Jim Harding, CIO for the $4.1 billion health care company Henry Schein Inc., doesn’t like taking risks with other people’s money. Especially not the money of the people who control his salary.
It’s certainly fair to say that Harding is risk-averse, but that doesn’t prevent him from considering unproven, cutting-edge technologies such as voice over IP. That’s why I was startled when he spoke so vehemently this week about his fear of buying products from Oracle.

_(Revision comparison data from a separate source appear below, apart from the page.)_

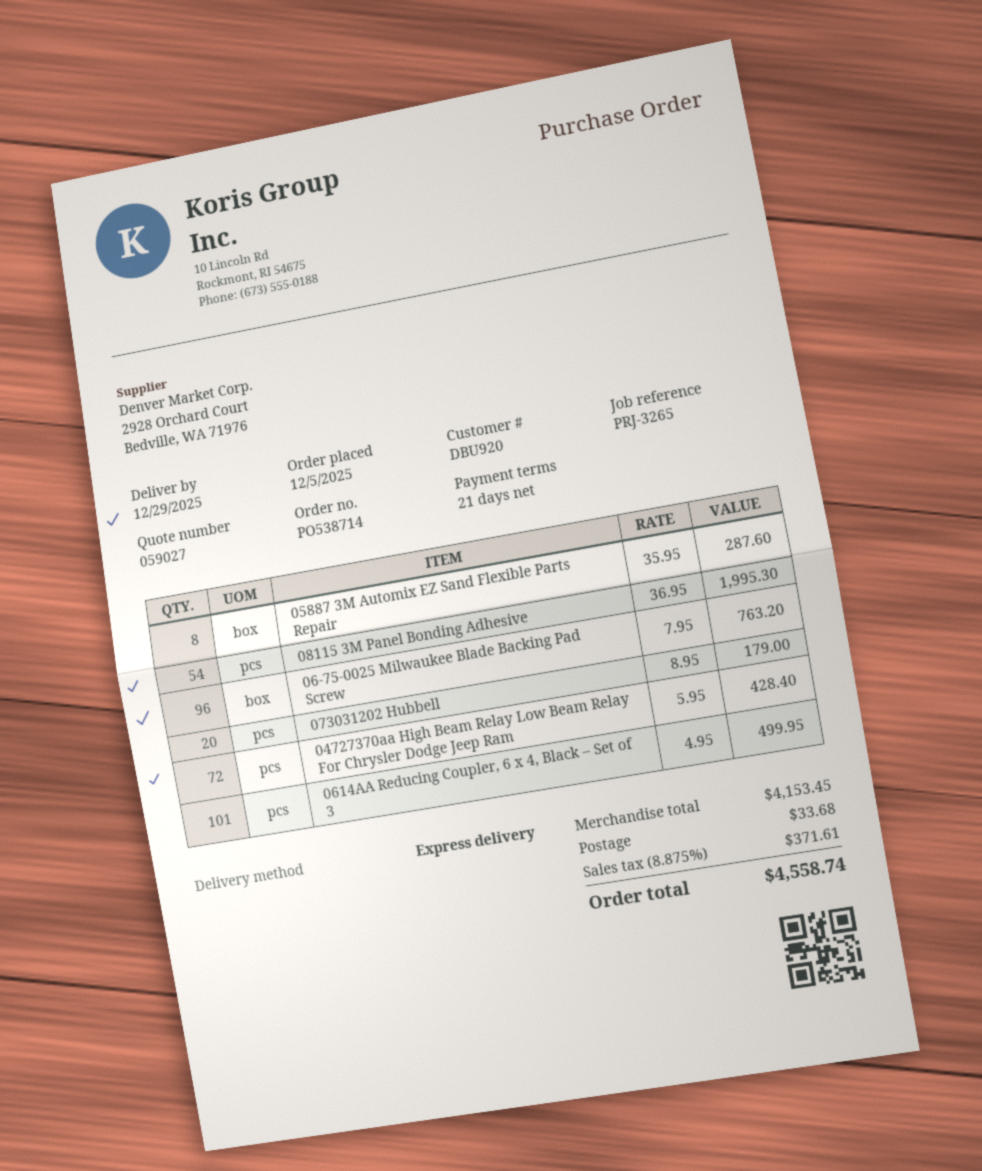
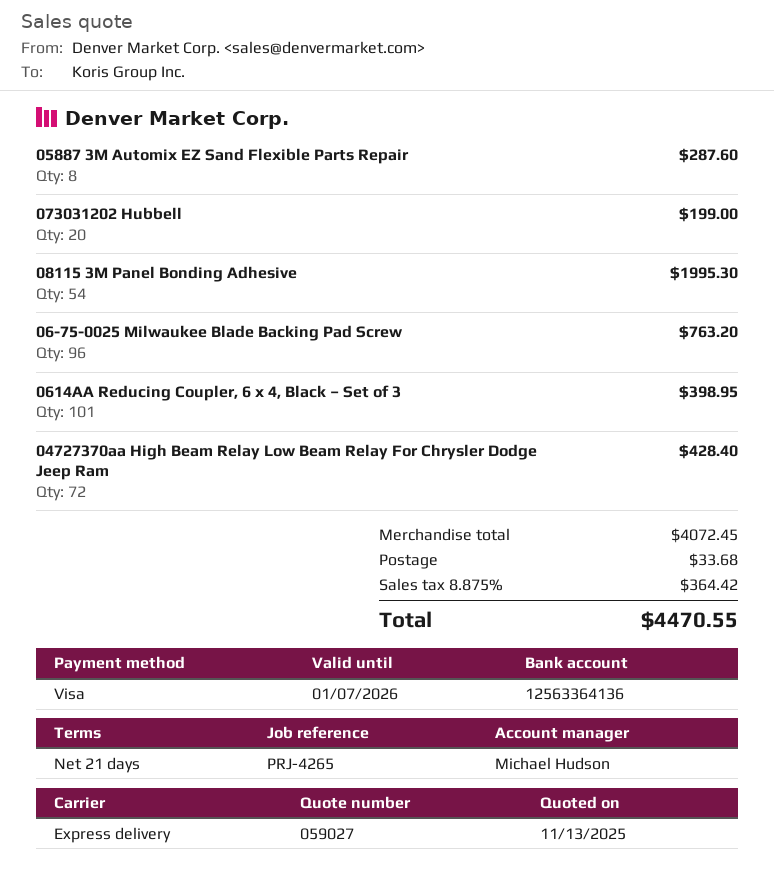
reference: PRJ-3265 -> PRJ-4265
073031202 Hubbell: 20 for 179.00 -> 20 for 199.00
0614AA Reducing Coupler, 6 x 4, Black – Set of 3: 101 for 499.95 -> 101 for 398.95
subtotal: 4153.45 -> 4072.45
tax: 8.875% = 371.61 -> 8.875% = 364.42
total: 4558.74 -> 4470.55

“To make a major, multimillion-dollar decision here on a new ERP [enterprise resource planning] system, I have a hard time picking Oracle because I don’t know where it’s headed,” Harding said.
“Are we going to have to migrate? It’s a very dicey world. It’s much easier to pick SAP because you know what you’re getting. Would I want to stand in front of the chairman and put our company at risk like that? Not unless I absolutely have to.”
Harding’s comments sounded eerily similar to those I heard recently from another CIO, Neil McCarthy, who runs the technology operations at the $3 billion Wawa convenience-store chain.
While Harding was trying to decide between Retek and SAP, Retek was purchased by Oracle. “Thank God we didn’t go with Retek,” he said, because of all of the changes and uncertainty that will surround Retek “for the next two years as Oracle tries to integrate it all in.”
Fear of Oracle because of perceived lack of product direction? This is Oracle, which for years has been seen as the safe choice, akin to the old “you can’t be fired for choosing IBM” days. As long as a CIO could stomach Larry Ellison’s strutting-peacock media comments, Oracle was an easy option.
Microsoft was a control freak, and Computer Associates priced its services as though its customers were arch-enemies of its ancestors, but Oracle was simple.
Oracle’s sin? Ellison’s appetite for buying companies, including PeopleSoft, Retek, ProfitLogic and J.D. Edwards. It may take a tough man to make a tender offer, but it takes an even tougher CIO to ride it out until all of those acquisitions are figured out, rationalized and cleaned up.
Fueling those fears is the fact that—let’s be honest—the high-tech industry has a horrible track record of managing large mergers. When Hewlett-Packard’s then-CEO Carly Fiorina fought various family board members to push through her acquisition of Compaq, she staked her reputation. If the Compaq merger didn’t deliver all of the exciting things she promised, she’d be toast.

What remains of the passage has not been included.